[PROVIDED DATA — start]
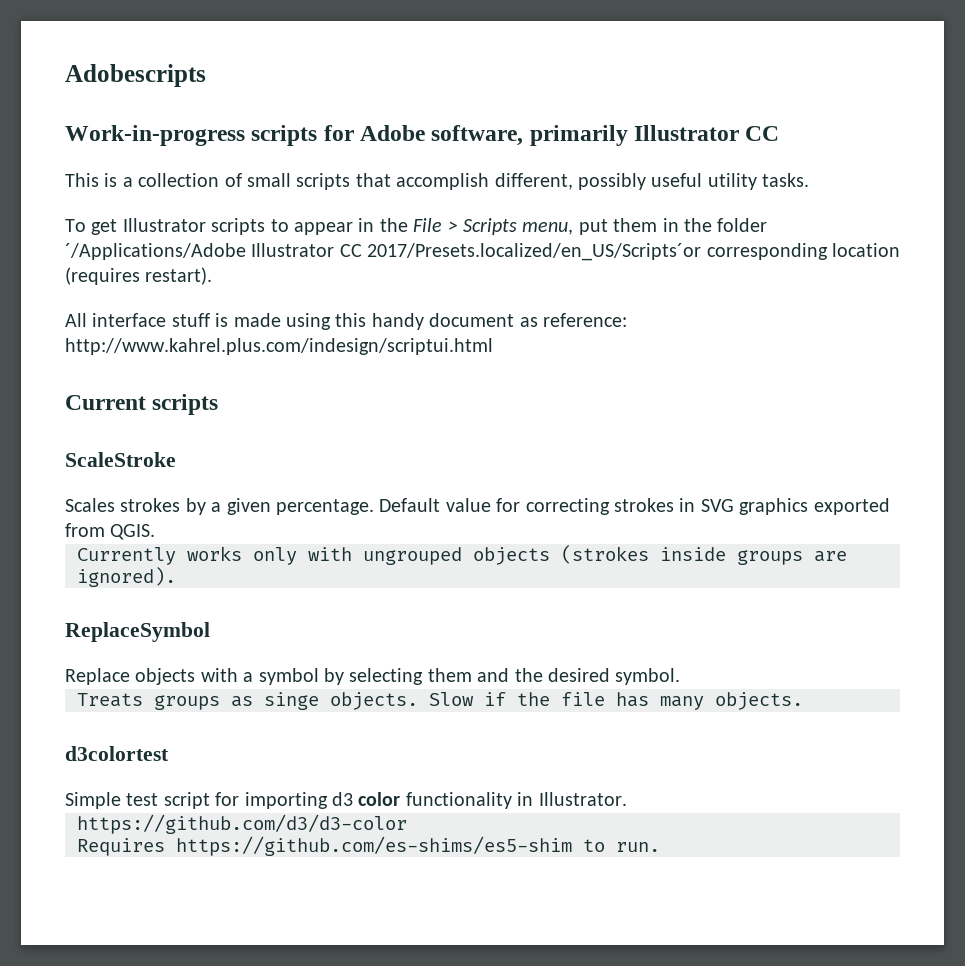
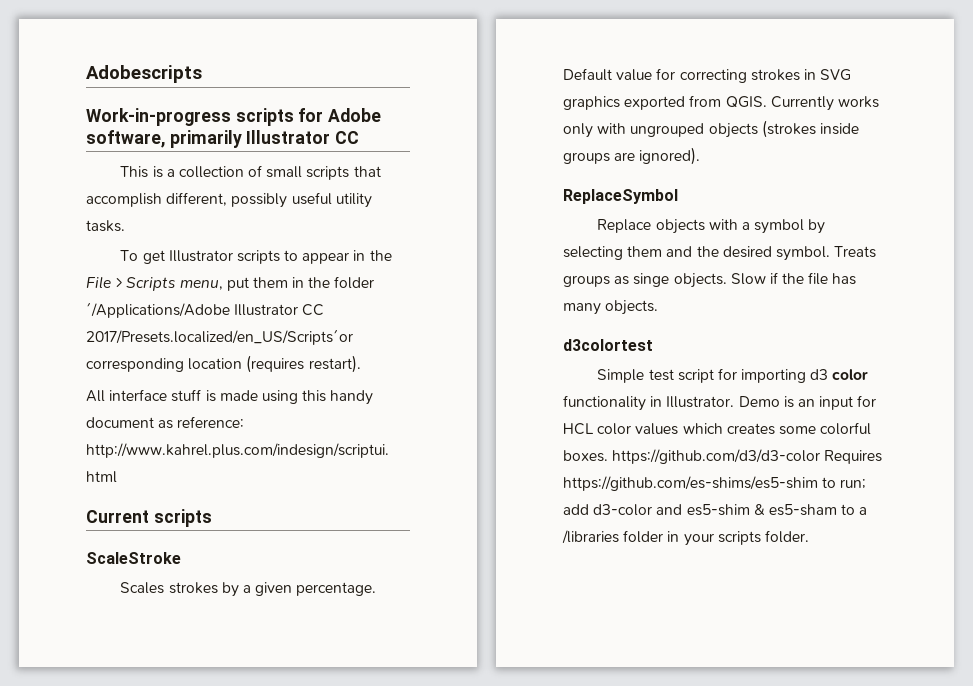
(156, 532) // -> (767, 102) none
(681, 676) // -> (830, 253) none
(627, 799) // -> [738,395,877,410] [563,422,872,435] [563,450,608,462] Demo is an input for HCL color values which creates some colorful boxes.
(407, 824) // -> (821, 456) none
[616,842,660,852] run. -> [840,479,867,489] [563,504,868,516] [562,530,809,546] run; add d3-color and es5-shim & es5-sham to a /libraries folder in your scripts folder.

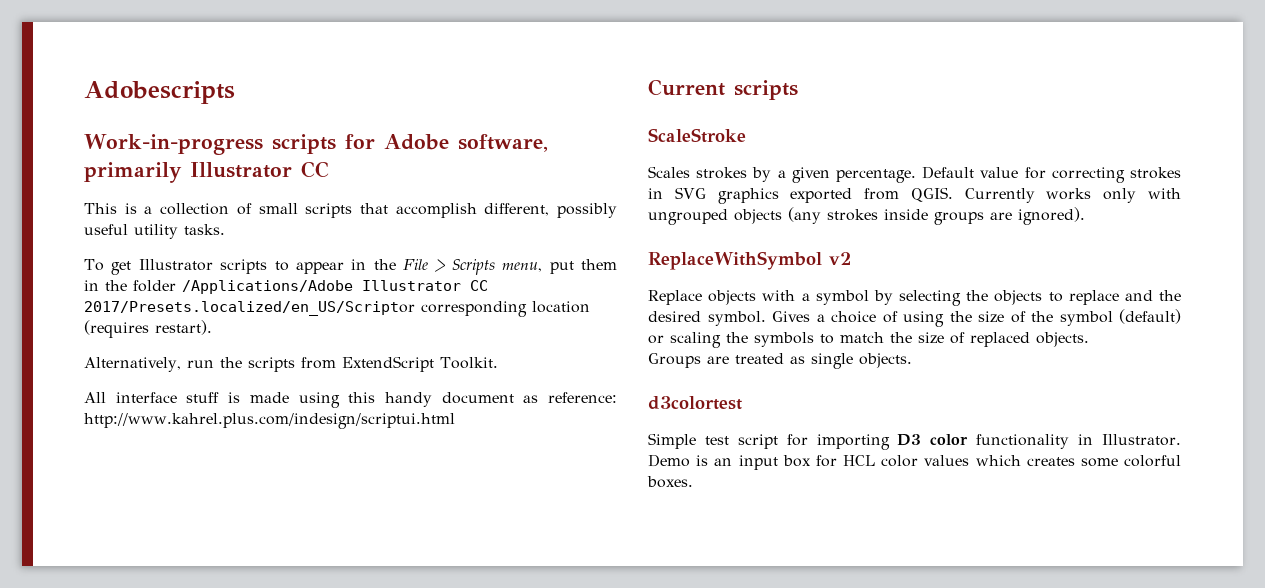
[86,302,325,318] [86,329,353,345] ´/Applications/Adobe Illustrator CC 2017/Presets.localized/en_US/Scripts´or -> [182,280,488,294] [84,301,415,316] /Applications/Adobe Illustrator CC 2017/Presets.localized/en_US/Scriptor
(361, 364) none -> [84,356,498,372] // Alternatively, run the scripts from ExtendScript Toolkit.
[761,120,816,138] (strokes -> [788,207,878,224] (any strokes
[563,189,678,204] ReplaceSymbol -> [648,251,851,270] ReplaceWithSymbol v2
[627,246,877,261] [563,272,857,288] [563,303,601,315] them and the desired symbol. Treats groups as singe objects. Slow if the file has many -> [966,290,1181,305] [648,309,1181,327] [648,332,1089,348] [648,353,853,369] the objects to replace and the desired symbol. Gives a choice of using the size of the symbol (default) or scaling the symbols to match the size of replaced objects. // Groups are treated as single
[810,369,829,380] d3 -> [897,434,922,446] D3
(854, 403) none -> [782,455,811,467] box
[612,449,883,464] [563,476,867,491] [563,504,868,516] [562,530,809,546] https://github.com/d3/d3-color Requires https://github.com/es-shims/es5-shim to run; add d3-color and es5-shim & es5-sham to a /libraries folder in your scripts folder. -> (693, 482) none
[PROVIDED DATA — finish]
# GOAL OF THE EXERCISE
After locating the line with "(407, 824) // -> (821, 456) none", transcribe it and the rest of the data above exactly as written, without any picture.

# RESPONSE TO THE EXERCISE
(407, 824) // -> (821, 456) none
[616,842,660,852] run. -> [840,479,867,489] [563,504,868,516] [562,530,809,546] run; add d3-color and es5-shim & es5-sham to a /libraries folder in your scripts folder.

[86,302,325,318] [86,329,353,345] ´/Applications/Adobe Illustrator CC 2017/Presets.localized/en_US/Scripts´or -> [182,280,488,294] [84,301,415,316] /Applications/Adobe Illustrator CC 2017/Presets.localized/en_US/Scriptor
(361, 364) none -> [84,356,498,372] // Alternatively, run the scripts from ExtendScript Toolkit.
[761,120,816,138] (strokes -> [788,207,878,224] (any strokes
[563,189,678,204] ReplaceSymbol -> [648,251,851,270] ReplaceWithSymbol v2
[627,246,877,261] [563,272,857,288] [563,303,601,315] them and the desired symbol. Treats groups as singe objects. Slow if the file has many -> [966,290,1181,305] [648,309,1181,327] [648,332,1089,348] [648,353,853,369] the objects to replace and the desired symbol. Gives a choice of using the size of the symbol (default) or scaling the symbols to match the size of replaced objects. // Groups are treated as single
[810,369,829,380] d3 -> [897,434,922,446] D3
(854, 403) none -> [782,455,811,467] box
[612,449,883,464] [563,476,867,491] [563,504,868,516] [562,530,809,546] https://github.com/d3/d3-color Requires https://github.com/es-shims/es5-shim to run; add d3-color and es5-shim & es5-sham to a /libraries folder in your scripts folder. -> (693, 482) none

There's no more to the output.